Весной я уехал в горы Армении и там, как мне кажется, понял особенно явственно Цаплина как скульптора. Я жил в окружении цаплинских «форм», но труд освобождения этих живых, непредвиденно чудесных очертаний выполнила не рука человека — он был бы не но плечу и фантастическому великану, — а сам космос: ветер, вода, тысячелетия. Порой этот труд, не довольствуясь «формой» выявлял образ: человеческое лицо, собор, город. Камень жил, повествовал, старился. Он был безбрежно разнообразен, щедро — налево и направо — раздаривал беспрерывную радость узнавания, и это обезоруживало и волновало, как в любви. Лица, фигуры, фантастические существа были неожиданны и естественны, как в цаплинской мастерской.
Тициан Табидзе писал: «Не я пишу стихи. Они, как повесть, пишут меня, и жизни ход сопровождает их».
Там, в горах Армении, я понял, что Цаплин, немного перефразировав эти строки, мог бы сказать о себе: «Не я леплю…» И в этом его суть как художника; он лишь сообщал форму тому, что хотело родиться.
Однажды там же в горах я увидел сон: белый веселый город, дети, солнце, легкие, невесомые, как паруса, дома с раскрашенными окнами, музыка на набережной моря или озера, смех. Город, обласканный с головы до пят, — чувствуешь себя, как на палубе корабля, который вот-вот с чудным всплеском разрыхлит воду…
Это был один из тех эйфорических снов, которые видишь на большой высоте, с сердцем, обмирающим от игл разреженного воздуха.
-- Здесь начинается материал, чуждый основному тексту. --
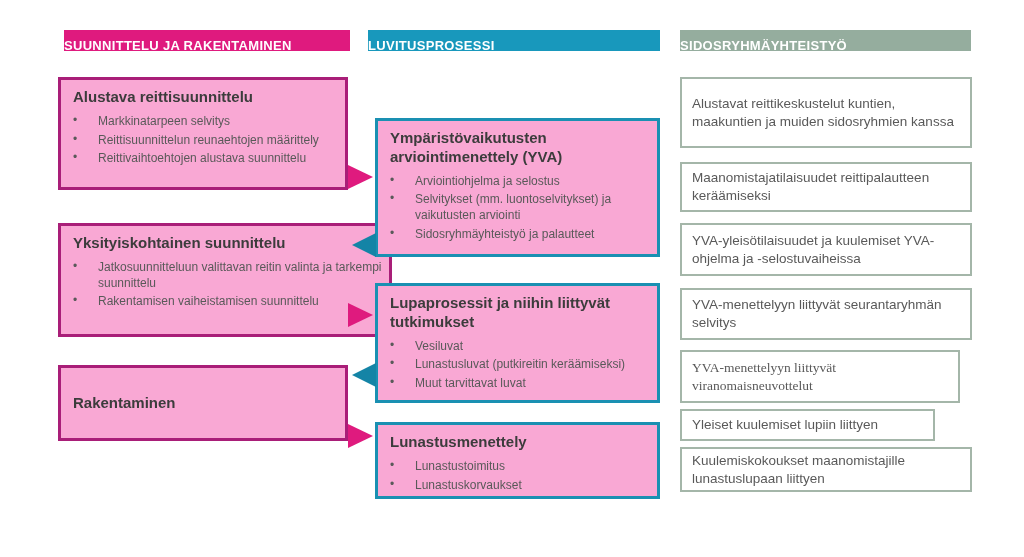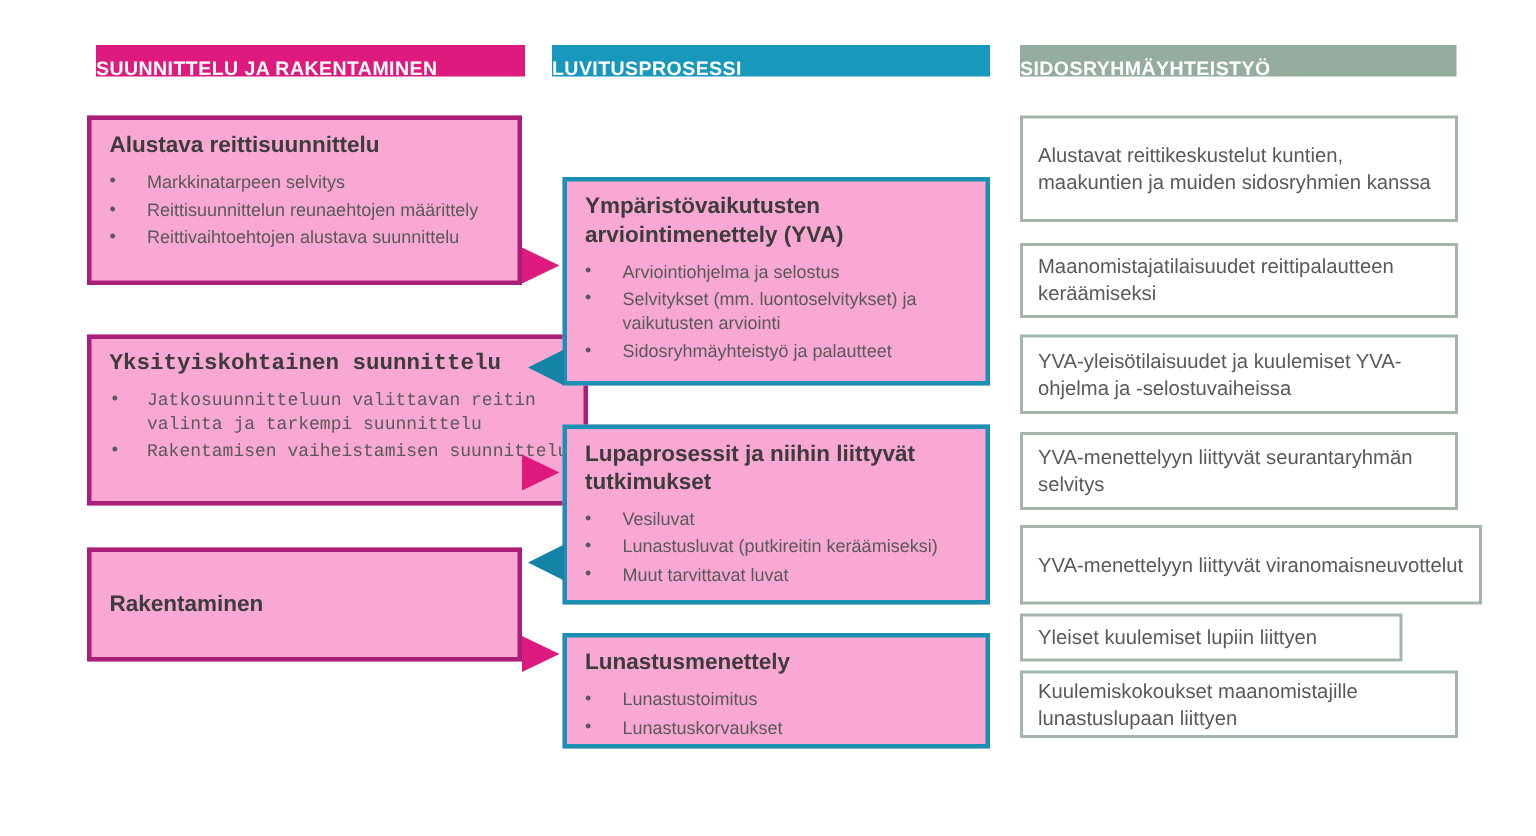--- a/index.html
+++ b/index.html
@@ -83,7 +83,7 @@
       </ul>
   </div>
 
-  <div class="box pink" style="left:58px; top:223px; width:334px; height:114px;font-family:Liberation Mono, monospace;">
+  <div class="box pink" style="left:58px; top:223px; width:334px; height:114px;">
     <div class="box-title">Yksityiskohtainen suunnittelu</div>
     <ul class="bullets">
         <li>Jatkosuunnitteluun valittavan reitin valinta ja tarkempi suunnittelu</li>

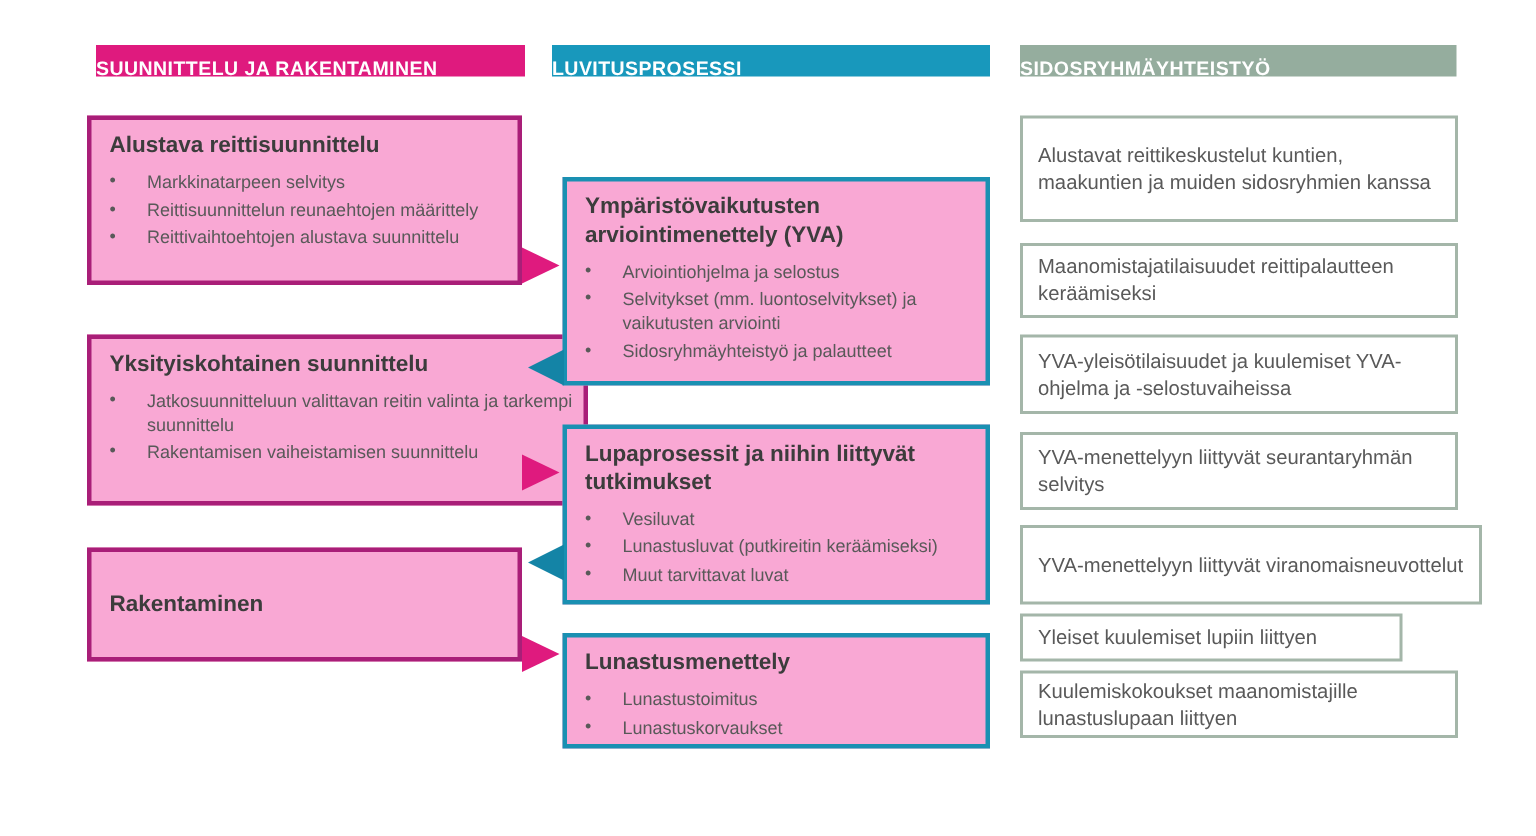--- a/index.html
+++ b/index.html
@@ -125,7 +125,7 @@
   <div class="sbox" style="left:680px; top:162px; width:292px; height:50px;">Maanomistajatilaisuudet reittipalautteen keräämiseksi</div>
   <div class="sbox" style="left:680px; top:223px; width:292px; height:53px;">YVA-yleisötilaisuudet ja kuulemiset YVA-ohjelma ja -selostuvaiheissa</div>
   <div class="sbox" style="left:680px; top:288px; width:292px; height:52px;">YVA-menettelyyn liittyvät seurantaryhmän selvitys</div>
-  <div class="sbox" style="left:680px; top:350px; width:308px; height:53px;">YVA-menettelyyn liittyvät viranomaisneuvottelut</div>
+  <div class="sbox" style="left:680px; top:350px; width:280px; height:53px;font-family:Liberation Serif, serif;">YVA-menettelyyn liittyvät viranomaisneuvottelut</div>
   <div class="sbox" style="left:680px; top:409px; width:255px; height:32px;">Yleiset kuulemiset lupiin liittyen</div>
   <div class="sbox" style="left:680px; top:447px; width:292px; height:45px;">Kuulemiskokoukset maanomistajille lunastuslupaan liittyen</div>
И я бы, конечно, тут же о нем забыл, если бы не одно обстоятельство: город был украшен камнем и деревом Цаплина. Я видел деревянные фигуры в низких, залитых солнцем залах за толстым и чистым стеклом; каменные изваяния — на перекрестках улиц; странные «формы» выглядывали из зелени садов. Наутро я подумал, что красоты, освобожденной руками Цаплина за полвека работы, действительно хватило на то, чтобы украсить целый город.
И это наивное открытие ошеломило меня еще больше, чем самое первое посещение его мастерской.
Людей можно разделить на две части: первая чувствует себя кредиторами человечества, вторая — его постоянными должниками. Кредиторы несчастны: сознание, что все — дети, родители, товарищи, народ — что-то тебе должны, отравляет жизнь, разрушает личность. Должники испытывают иную, высокую, завидную муку: ощущение неоплатного долга перед жизнью, современностью и человечеством. Это ощущение, видимо, рождается из чувства благодарности за то, что было, есть и будет в мире, за то, что существует на Земле и одаряет тебя несравненной радостью: сотрудничества, со-переживания, со-страдания, со-участия в празднике жизни. «Я в долгу перед бродвейской лампионией, перед вами, багдадские небеса, перед Красной Армией, перед вишнями Японии…» Меня неизменно потрясает это чувство вины Маяковского перед вишнями Японии, эта трогательно возвышенная подробность этики революции, ощущающей планету как личное чудо.